Give back the full listing as written. No pictures go with it.

▶ **Records provided**
*** Begin section ***

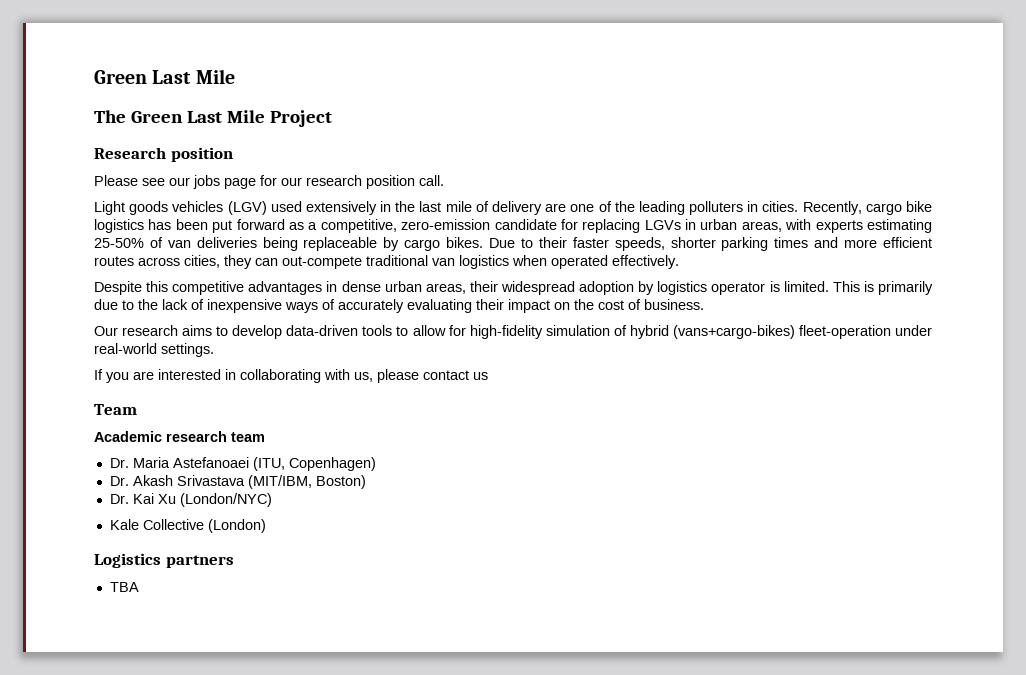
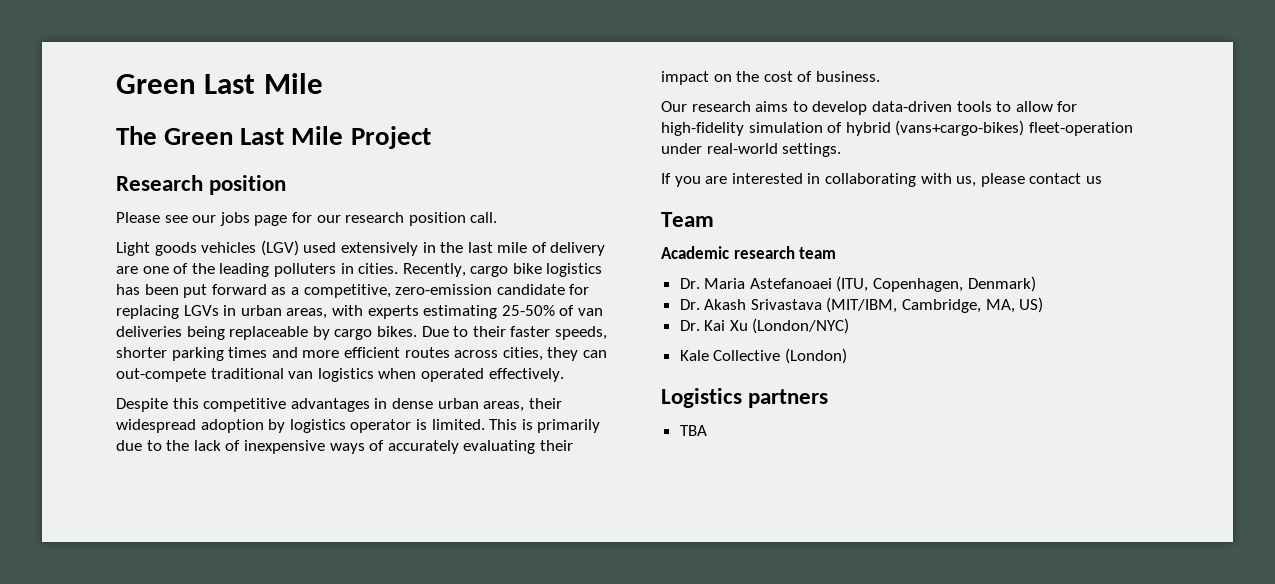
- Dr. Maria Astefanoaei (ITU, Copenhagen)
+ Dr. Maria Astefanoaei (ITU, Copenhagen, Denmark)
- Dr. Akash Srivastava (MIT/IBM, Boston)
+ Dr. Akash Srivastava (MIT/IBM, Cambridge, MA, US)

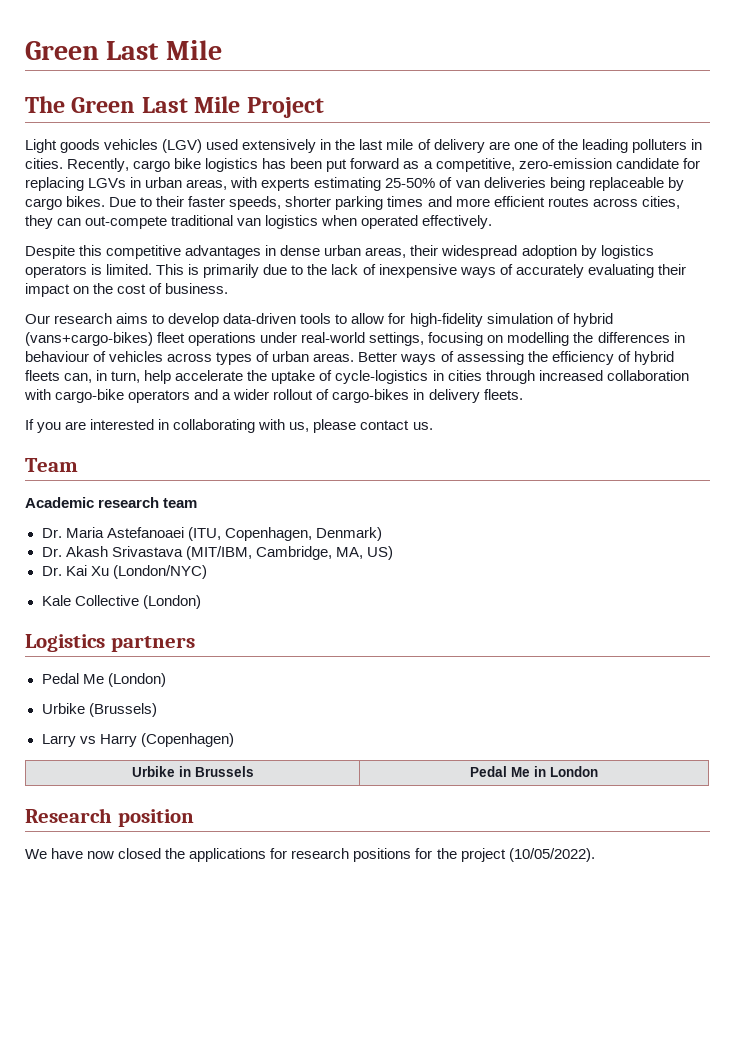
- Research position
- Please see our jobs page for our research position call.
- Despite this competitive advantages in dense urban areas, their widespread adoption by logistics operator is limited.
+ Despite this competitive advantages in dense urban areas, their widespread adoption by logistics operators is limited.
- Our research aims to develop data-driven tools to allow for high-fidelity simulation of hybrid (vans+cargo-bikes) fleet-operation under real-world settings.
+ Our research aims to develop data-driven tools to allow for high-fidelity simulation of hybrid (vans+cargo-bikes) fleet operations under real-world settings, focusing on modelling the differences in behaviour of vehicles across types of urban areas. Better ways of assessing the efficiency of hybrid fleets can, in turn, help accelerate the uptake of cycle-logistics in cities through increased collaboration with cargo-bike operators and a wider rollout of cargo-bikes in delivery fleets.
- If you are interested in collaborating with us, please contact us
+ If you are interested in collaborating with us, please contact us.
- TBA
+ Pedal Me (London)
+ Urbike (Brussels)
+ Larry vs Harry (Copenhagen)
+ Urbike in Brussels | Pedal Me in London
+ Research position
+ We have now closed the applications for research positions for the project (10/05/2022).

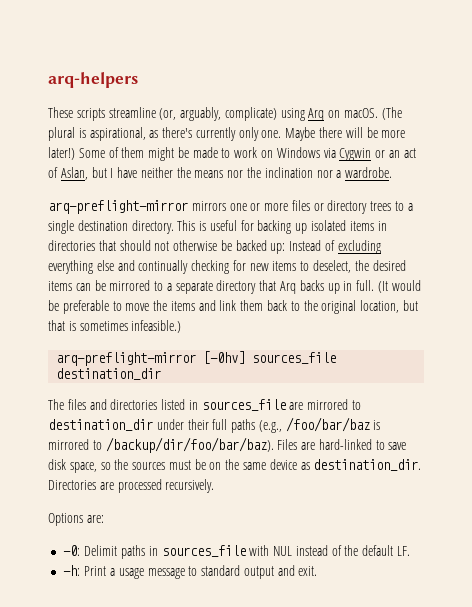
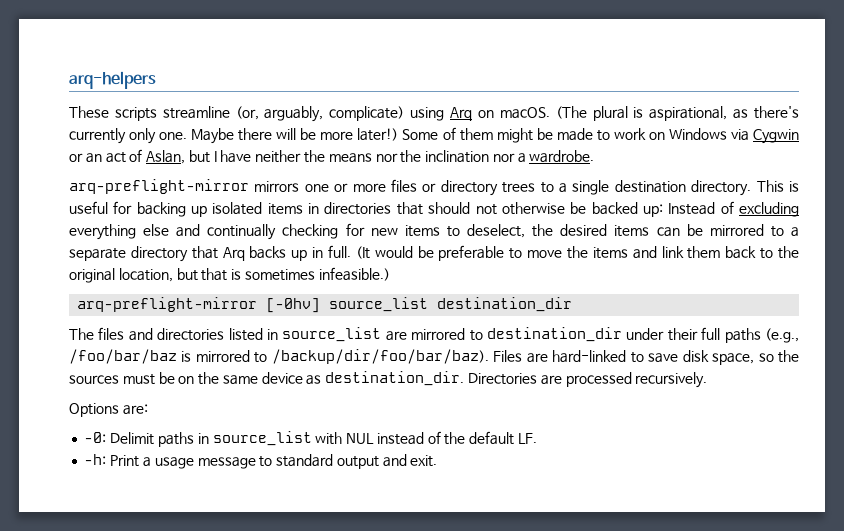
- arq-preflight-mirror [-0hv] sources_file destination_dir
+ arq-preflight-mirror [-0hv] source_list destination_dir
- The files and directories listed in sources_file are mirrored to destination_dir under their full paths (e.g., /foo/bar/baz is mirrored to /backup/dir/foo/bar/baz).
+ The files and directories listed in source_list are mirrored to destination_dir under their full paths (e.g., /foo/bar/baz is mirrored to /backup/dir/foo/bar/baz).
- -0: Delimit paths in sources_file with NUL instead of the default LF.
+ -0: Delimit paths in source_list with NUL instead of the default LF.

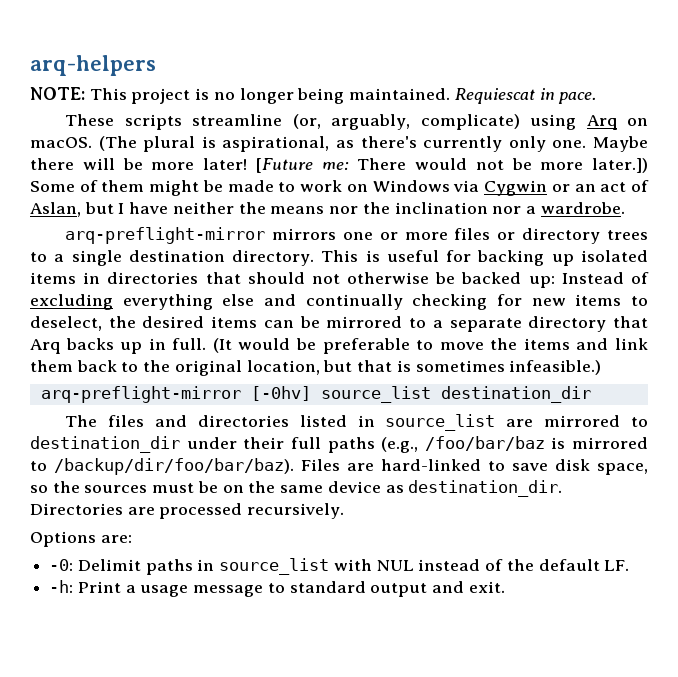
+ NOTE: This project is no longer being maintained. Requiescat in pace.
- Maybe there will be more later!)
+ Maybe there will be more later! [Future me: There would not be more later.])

*** End section ***

▶ **Exercise output**
- Dr. Maria Astefanoaei (ITU, Copenhagen)
+ Dr. Maria Astefanoaei (ITU, Copenhagen, Denmark)
- Dr. Akash Srivastava (MIT/IBM, Boston)
+ Dr. Akash Srivastava (MIT/IBM, Cambridge, MA, US)

- Research position
- Please see our jobs page for our research position call.
- Despite this competitive advantages in dense urban areas, their widespread adoption by logistics operator is limited.
+ Despite this competitive advantages in dense urban areas, their widespread adoption by logistics operators is limited.
- Our research aims to develop data-driven tools to allow for high-fidelity simulation of hybrid (vans+cargo-bikes) fleet-operation under real-world settings.
+ Our research aims to develop data-driven tools to allow for high-fidelity simulation of hybrid (vans+cargo-bikes) fleet operations under real-world settings, focusing on modelling the differences in behaviour of vehicles across types of urban areas. Better ways of assessing the efficiency of hybrid fleets can, in turn, help accelerate the uptake of cycle-logistics in cities through increased collaboration with cargo-bike operators and a wider rollout of cargo-bikes in delivery fleets.
- If you are interested in collaborating with us, please contact us
+ If you are interested in collaborating with us, please contact us.
- TBA
+ Pedal Me (London)
+ Urbike (Brussels)
+ Larry vs Harry (Copenhagen)
+ Urbike in Brussels | Pedal Me in London
+ Research position
+ We have now closed the applications for research positions for the project (10/05/2022).

- arq-preflight-mirror [-0hv] sources_file destination_dir
+ arq-preflight-mirror [-0hv] source_list destination_dir
- The files and directories listed in sources_file are mirrored to destination_dir under their full paths (e.g., /foo/bar/baz is mirrored to /backup/dir/foo/bar/baz).
+ The files and directories listed in source_list are mirrored to destination_dir under their full paths (e.g., /foo/bar/baz is mirrored to /backup/dir/foo/bar/baz).
- -0: Delimit paths in sources_file with NUL instead of the default LF.
+ -0: Delimit paths in source_list with NUL instead of the default LF.

+ NOTE: This project is no longer being maintained. Requiescat in pace.
- Maybe there will be more later!)
+ Maybe there will be more later! [Future me: There would not be more later.])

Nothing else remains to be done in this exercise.